Listed records START
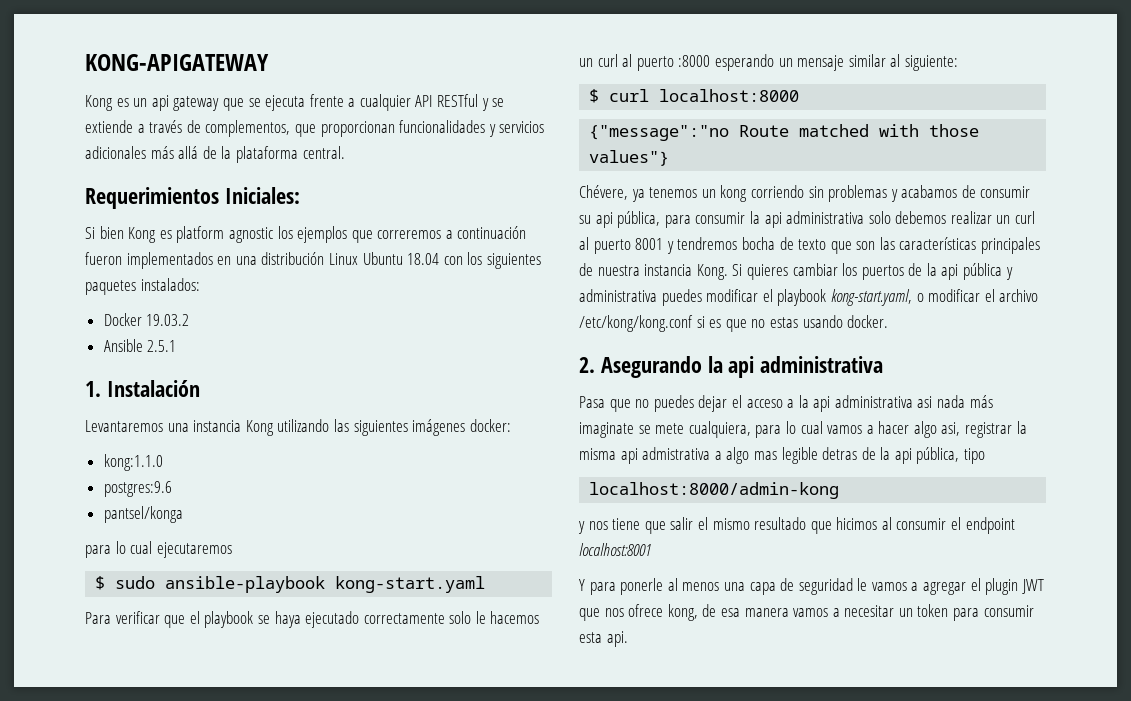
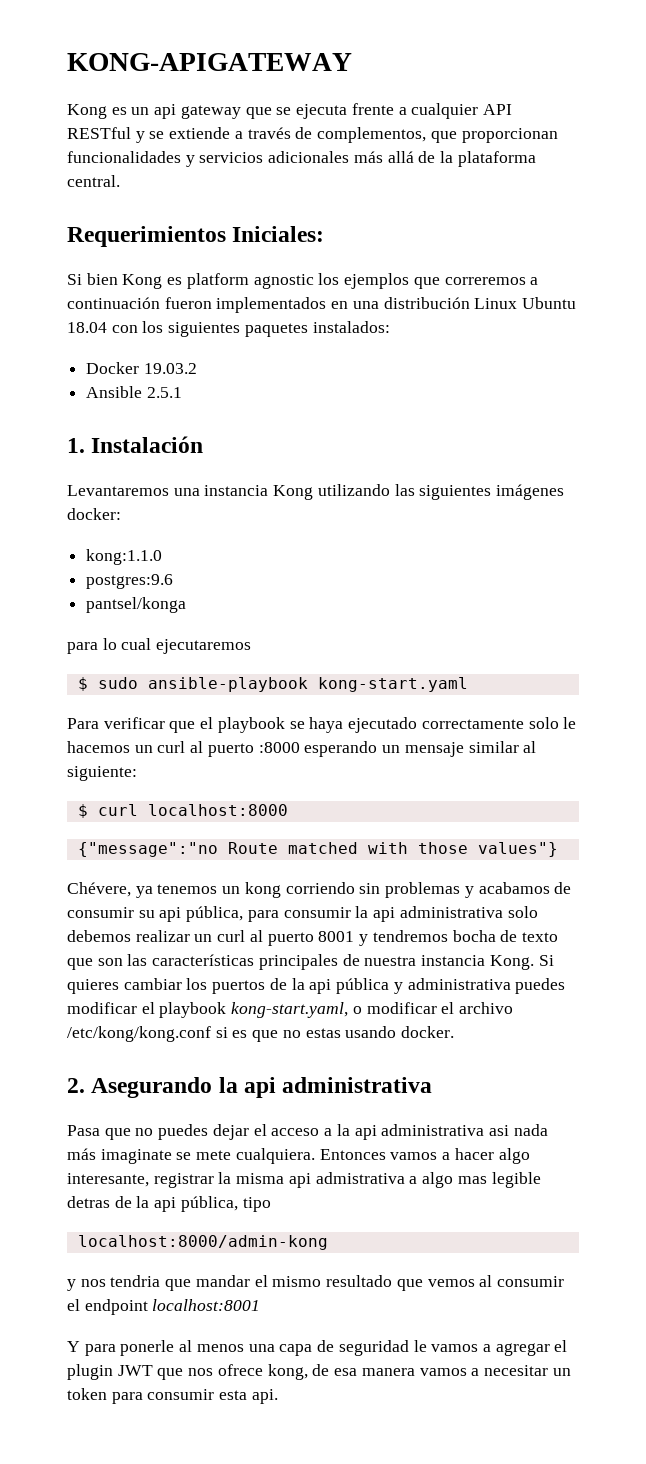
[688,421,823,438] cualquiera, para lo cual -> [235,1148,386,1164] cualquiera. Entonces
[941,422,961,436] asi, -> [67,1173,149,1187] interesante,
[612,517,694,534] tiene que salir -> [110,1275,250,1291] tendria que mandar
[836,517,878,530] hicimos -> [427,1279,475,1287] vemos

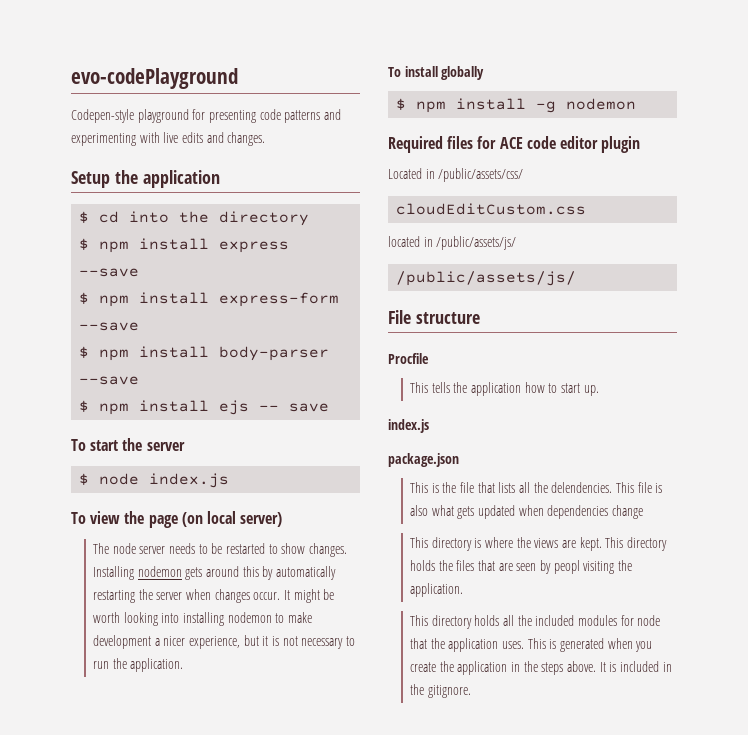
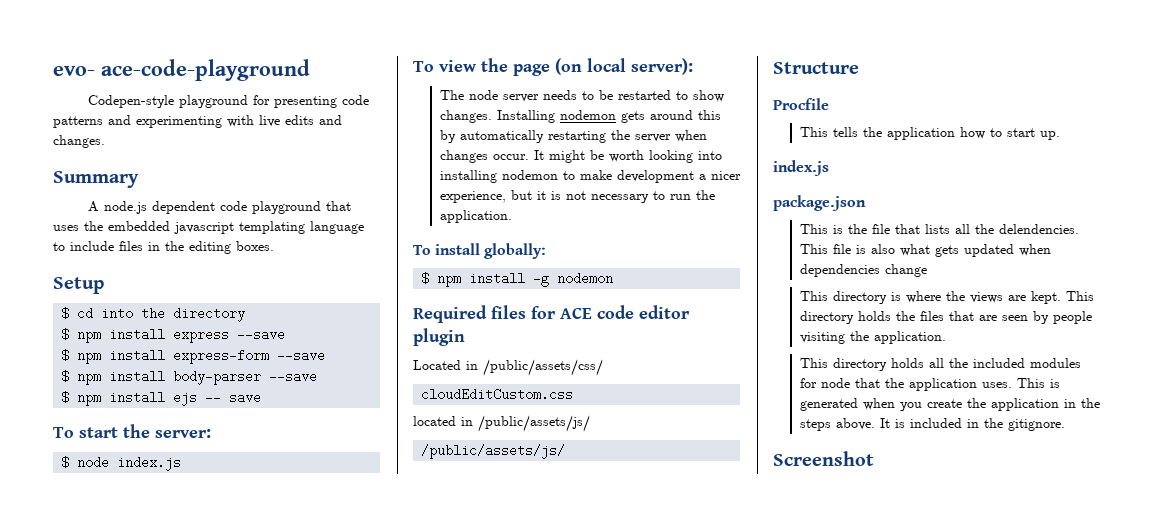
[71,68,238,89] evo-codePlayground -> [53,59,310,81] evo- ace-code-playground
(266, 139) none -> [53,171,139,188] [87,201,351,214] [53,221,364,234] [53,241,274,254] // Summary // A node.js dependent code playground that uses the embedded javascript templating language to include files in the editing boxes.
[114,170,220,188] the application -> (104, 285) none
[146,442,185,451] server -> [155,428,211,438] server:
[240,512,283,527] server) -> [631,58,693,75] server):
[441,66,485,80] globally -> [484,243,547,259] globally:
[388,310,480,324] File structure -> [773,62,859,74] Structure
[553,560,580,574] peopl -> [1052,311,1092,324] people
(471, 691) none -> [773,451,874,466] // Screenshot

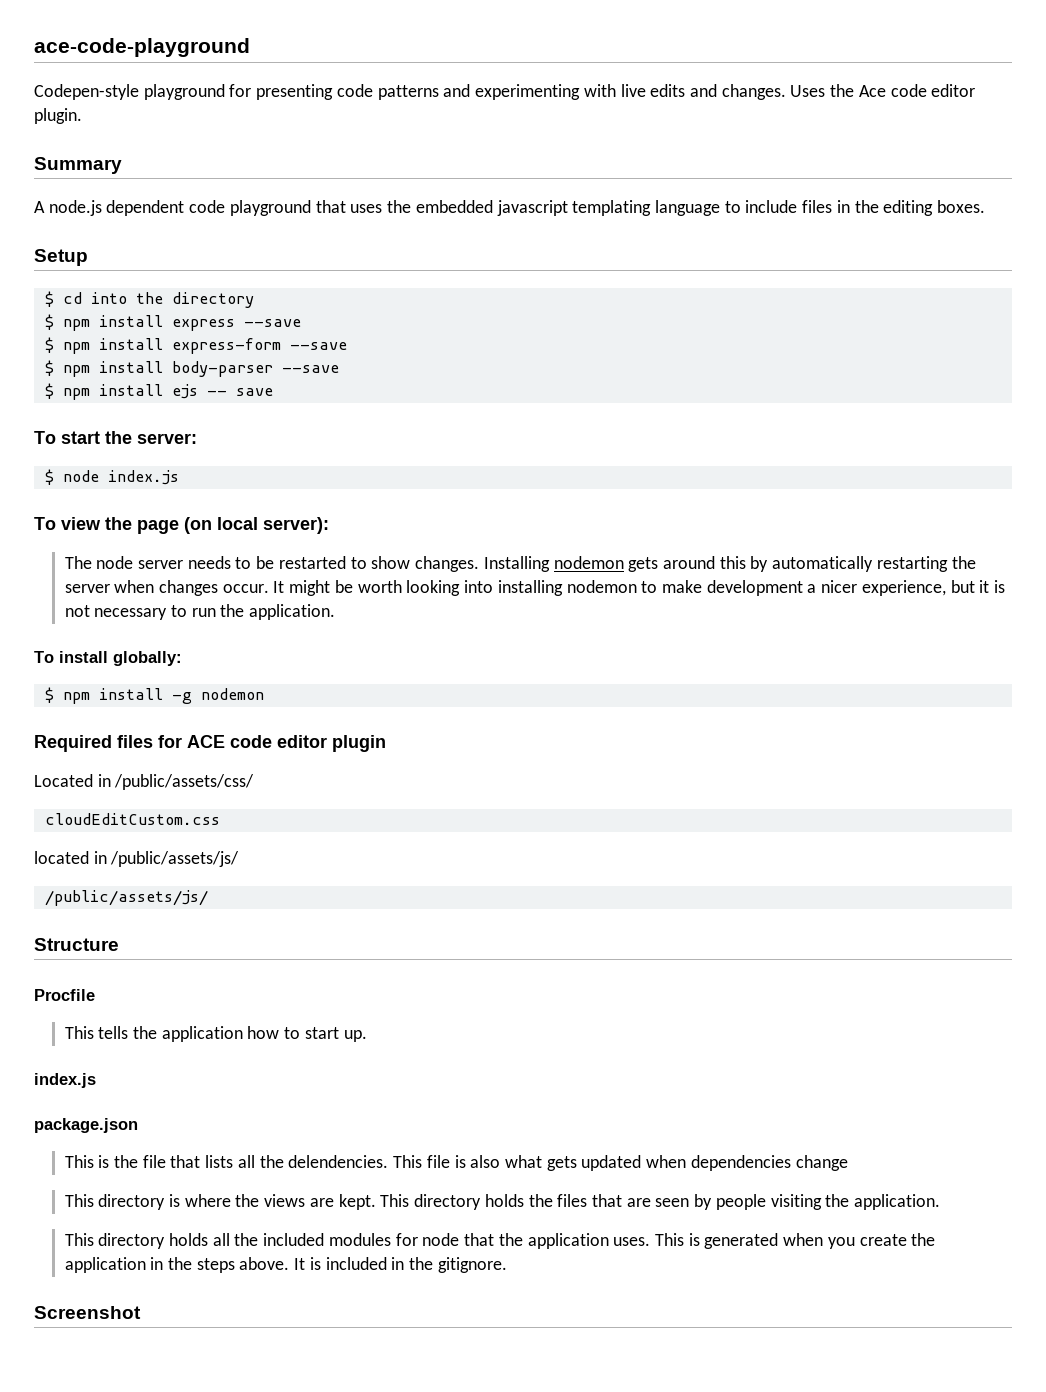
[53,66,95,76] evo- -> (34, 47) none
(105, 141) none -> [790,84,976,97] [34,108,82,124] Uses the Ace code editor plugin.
Listed records END
◆ Task brief ◆
Starting at the line that contains "[114,170,220,188] the application", return every line through the end of the records above exactly as written, and return no pictures.

◆ Solution ◆
[114,170,220,188] the application -> (104, 285) none
[146,442,185,451] server -> [155,428,211,438] server:
[240,512,283,527] server) -> [631,58,693,75] server):
[441,66,485,80] globally -> [484,243,547,259] globally:
[388,310,480,324] File structure -> [773,62,859,74] Structure
[553,560,580,574] peopl -> [1052,311,1092,324] people
(471, 691) none -> [773,451,874,466] // Screenshot

[53,66,95,76] evo- -> (34, 47) none
(105, 141) none -> [790,84,976,97] [34,108,82,124] Uses the Ace code editor plugin.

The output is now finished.